● WHAT THE TASK REQUIRES
Using the listing below, please gather every line containing the word "mail".

● GIVEN DATA
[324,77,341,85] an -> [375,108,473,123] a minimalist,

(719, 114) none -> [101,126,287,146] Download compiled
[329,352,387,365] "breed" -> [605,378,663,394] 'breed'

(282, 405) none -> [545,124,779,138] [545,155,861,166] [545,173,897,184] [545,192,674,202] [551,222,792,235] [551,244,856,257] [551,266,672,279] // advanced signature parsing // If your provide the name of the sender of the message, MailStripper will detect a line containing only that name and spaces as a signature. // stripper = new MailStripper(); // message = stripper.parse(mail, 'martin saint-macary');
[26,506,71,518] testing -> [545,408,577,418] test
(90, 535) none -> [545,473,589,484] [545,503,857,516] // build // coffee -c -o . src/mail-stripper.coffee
==
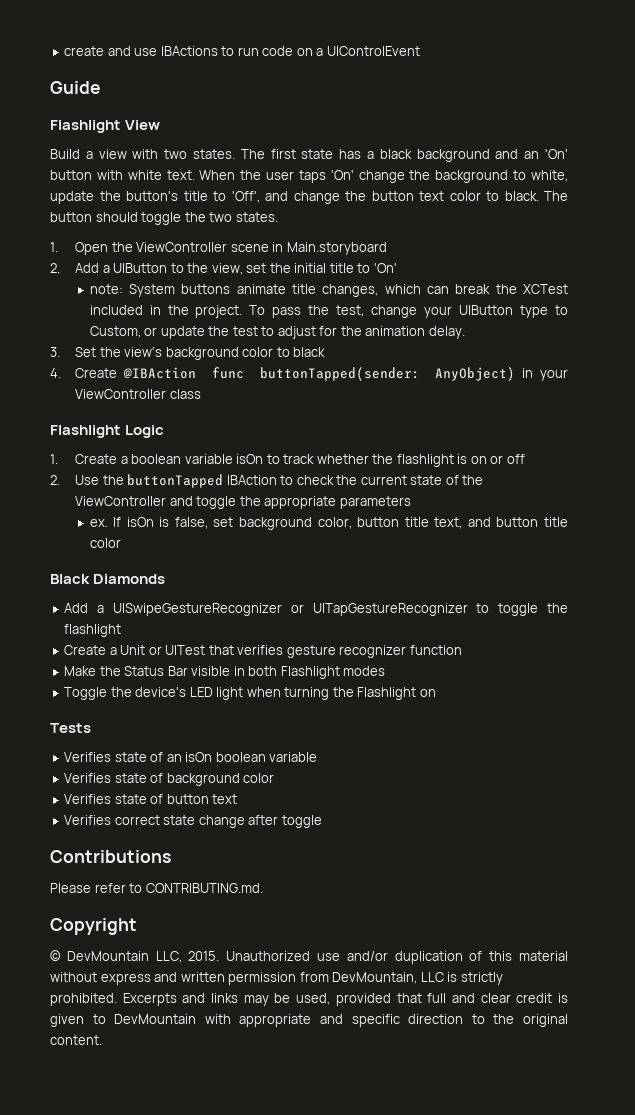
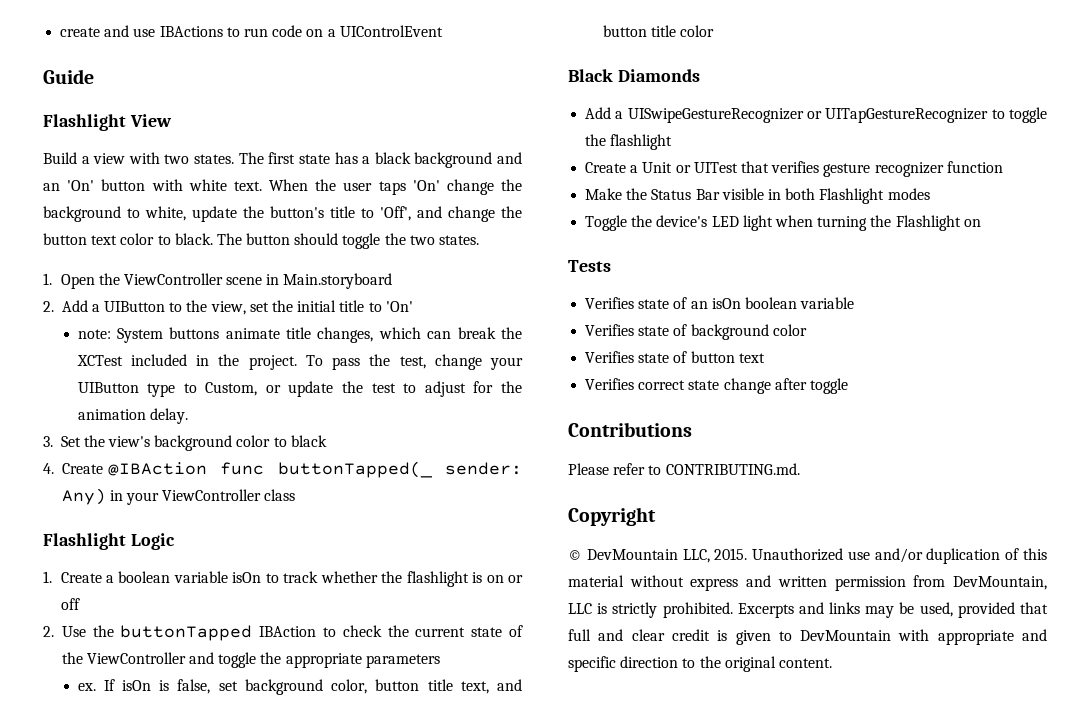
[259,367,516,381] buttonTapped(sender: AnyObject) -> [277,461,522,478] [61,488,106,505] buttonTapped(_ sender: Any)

● ANSWER SPACE
(282, 405) none -> [545,124,779,138] [545,155,861,166] [545,173,897,184] [545,192,674,202] [551,222,792,235] [551,244,856,257] [551,266,672,279] // advanced signature parsing // If your provide the name of the sender of the message, MailStripper will detect a line containing only that name and spaces as a signature. // stripper = new MailStripper(); // message = stripper.parse(mail, 'martin saint-macary');
(90, 535) none -> [545,473,589,484] [545,503,857,516] // build // coffee -c -o . src/mail-stripper.coffee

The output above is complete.